Les transferts de patients vers des établissements de soins de suite et de réadaptation sont entravés par des processus archaïques, entraînant des retards coûteux et compromettant la qualité des soins, selon une enquête récente.
Le problème, qui représente un coût estimé à 150 milliards de dollars (environ 138 milliards d’euros) par an, se manifeste par des patients hospitalisés plus longtemps que nécessaire en raison de l’incapacité à trouver rapidement un lit disponible dans un établissement approprié. L’étude met en lumière un paradoxe : malgré les avancées technologiques dans le secteur de la santé, le processus de référence reste étonnamment manuel et inefficace.
L’exemple d’une patiente de 82 ans victime d’un accident vasculaire cérébral (AVC) illustre parfaitement cette situation. Après avoir été stabilisée à l’hôpital, elle a dû attendre six jours supplémentaires dans un lit de soins intensifs, au coût de 2 000 $ (environ 1 850 €) par nuit, car personne ne pouvait confirmer la disponibilité d’un lit dans un centre de réadaptation acceptant Medicaid et spécialisé dans la prise en charge post-AVC. Le planificateur de sortie a effectué 23 appels téléphoniques et envoyé 14 fax sans obtenir de réponse.
Selon les experts, le problème ne réside pas dans un manque de lits, mais dans la difficulté d’obtenir des informations fiables et en temps réel sur les disponibilités.
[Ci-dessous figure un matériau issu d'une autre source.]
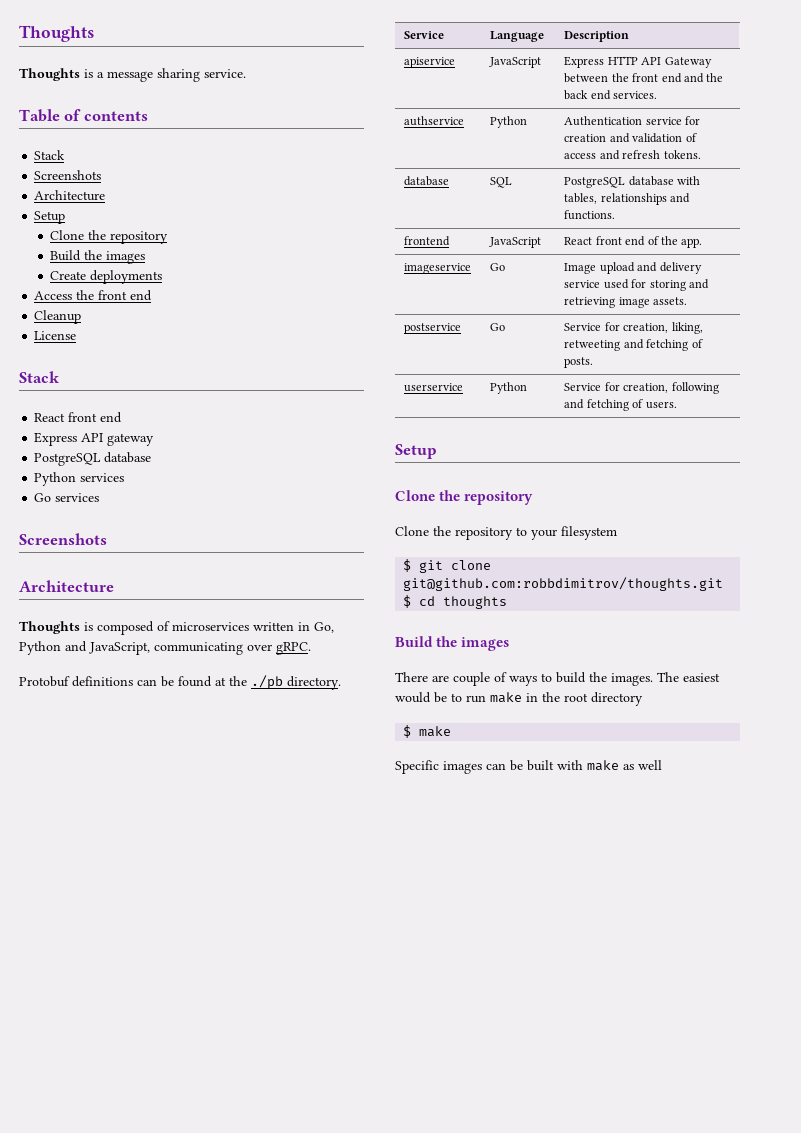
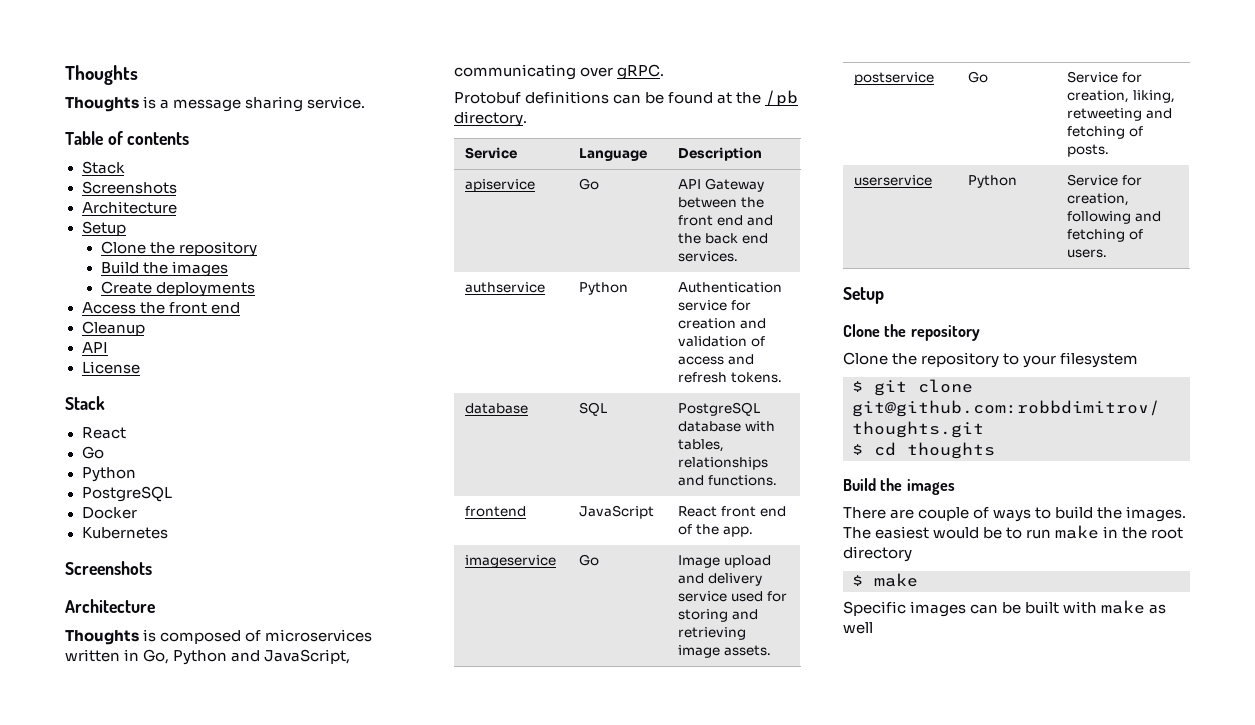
  Cleanup
+ API
  License
  Stack
- React front end
- Express API gateway
- PostgreSQL database
- Python services
- Go services
+ React
+ Go
+ Python
+ PostgreSQL
+ Docker
+ Kubernetes
- Protobuf definitions can be found at the ./pb directory.
+ Protobuf definitions can be found at the /pb directory.
- apiservice | JavaScript | Express HTTP API Gateway between the front end and the back end services.
+ apiservice | Go | API Gateway between the front end and the back end services.

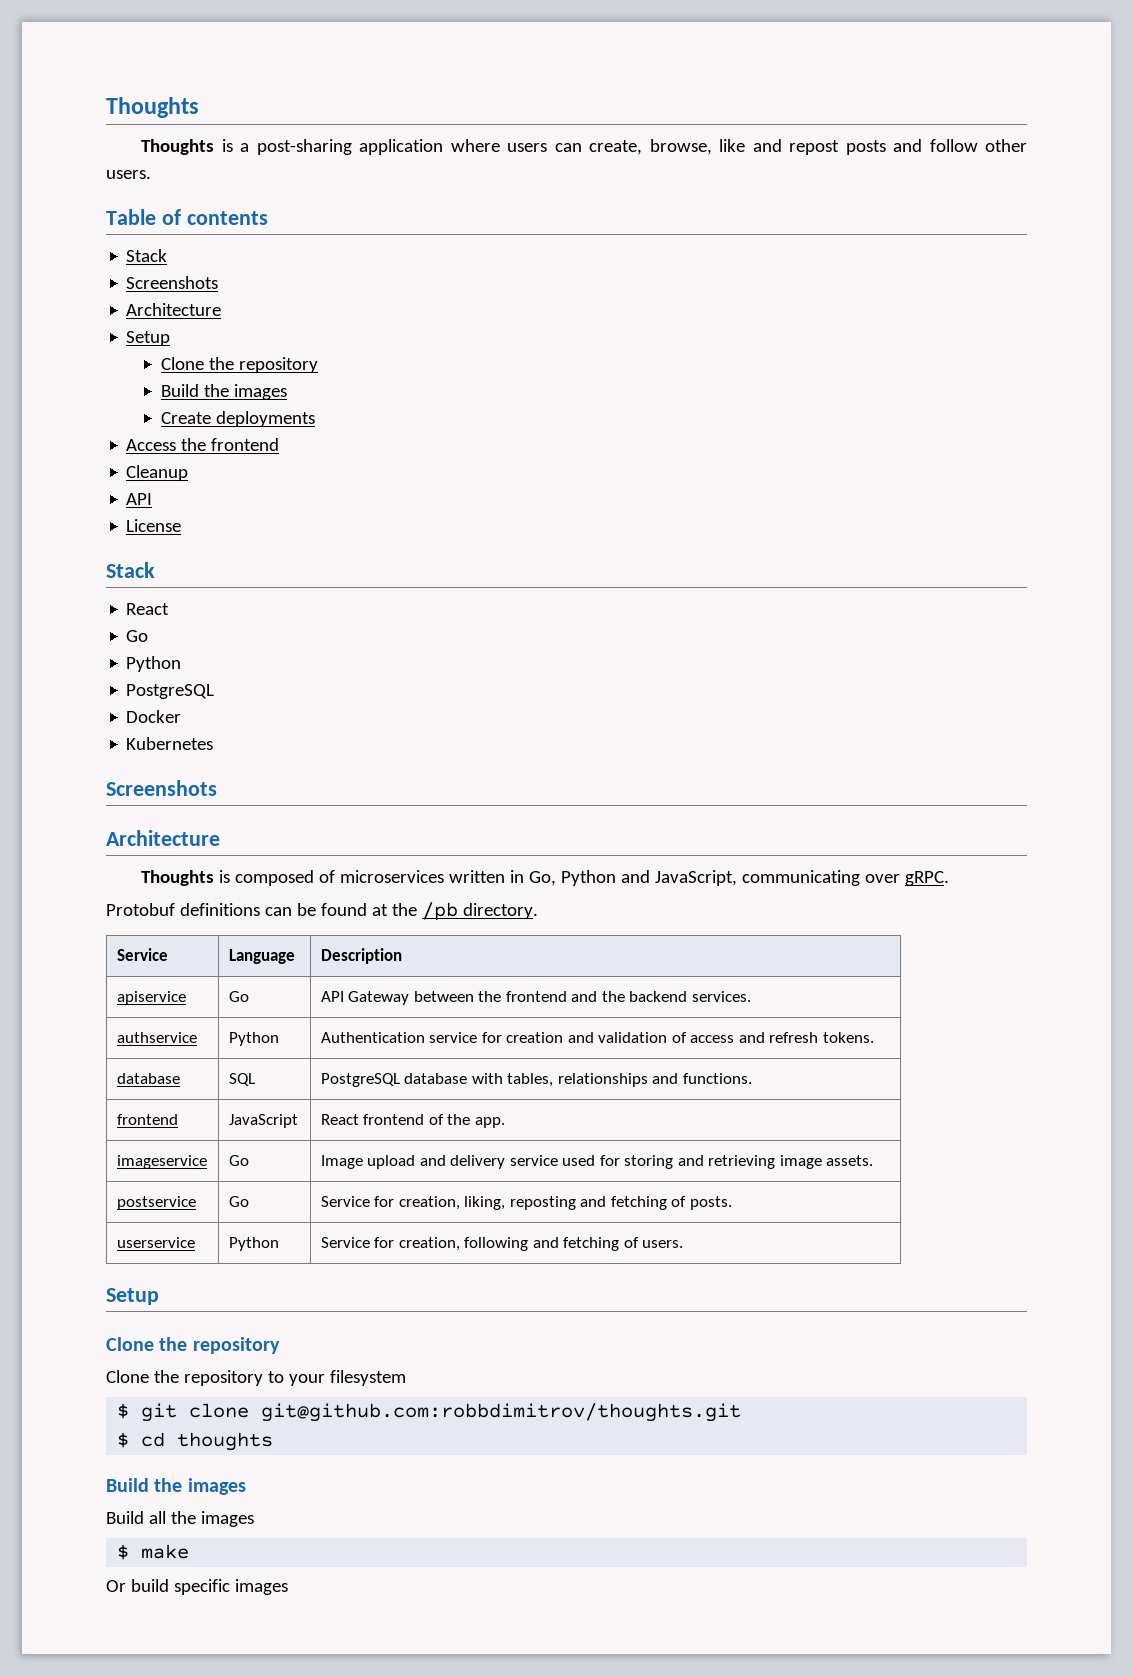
- Thoughts is a message sharing service.
+ Thoughts is a post-sharing application where users can create, browse, like and repost posts and follow other users.
- Access the front end
+ Access the frontend
- apiservice | Go | API Gateway between the front end and the back end services.
+ apiservice | Go | API Gateway between the frontend and the backend services.
- frontend | JavaScript | React front end of the app.
+ frontend | JavaScript | React frontend of the app.
- postservice | Go | Service for creation, liking, retweeting and fetching of posts.
+ postservice | Go | Service for creation, liking, reposting and fetching of posts.
- There are couple of ways to build the images. The easiest would be to run make in the root directory
+ Build all the images
  $ make
- Specific images can be built with make as well
+ Or build specific images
Les hôpitaux considèrent souvent les références comme une tâche administrative plutôt que comme un élément essentiel de la continuité des soins. Cette approche conduit à des retards, à une utilisation inefficace des ressources hospitalières et, finalement, à une prise en charge moins optimale des patients.
L’enquête souligne la nécessité d’automatiser et de rationaliser le processus de référence, en adoptant des solutions numériques qui permettraient de connecter plus efficacement les hôpitaux et les établissements de soins de suite et de réadaptation. Une meilleure coordination et une communication plus fluide pourraient non seulement réduire les coûts, mais aussi améliorer les résultats pour les patients.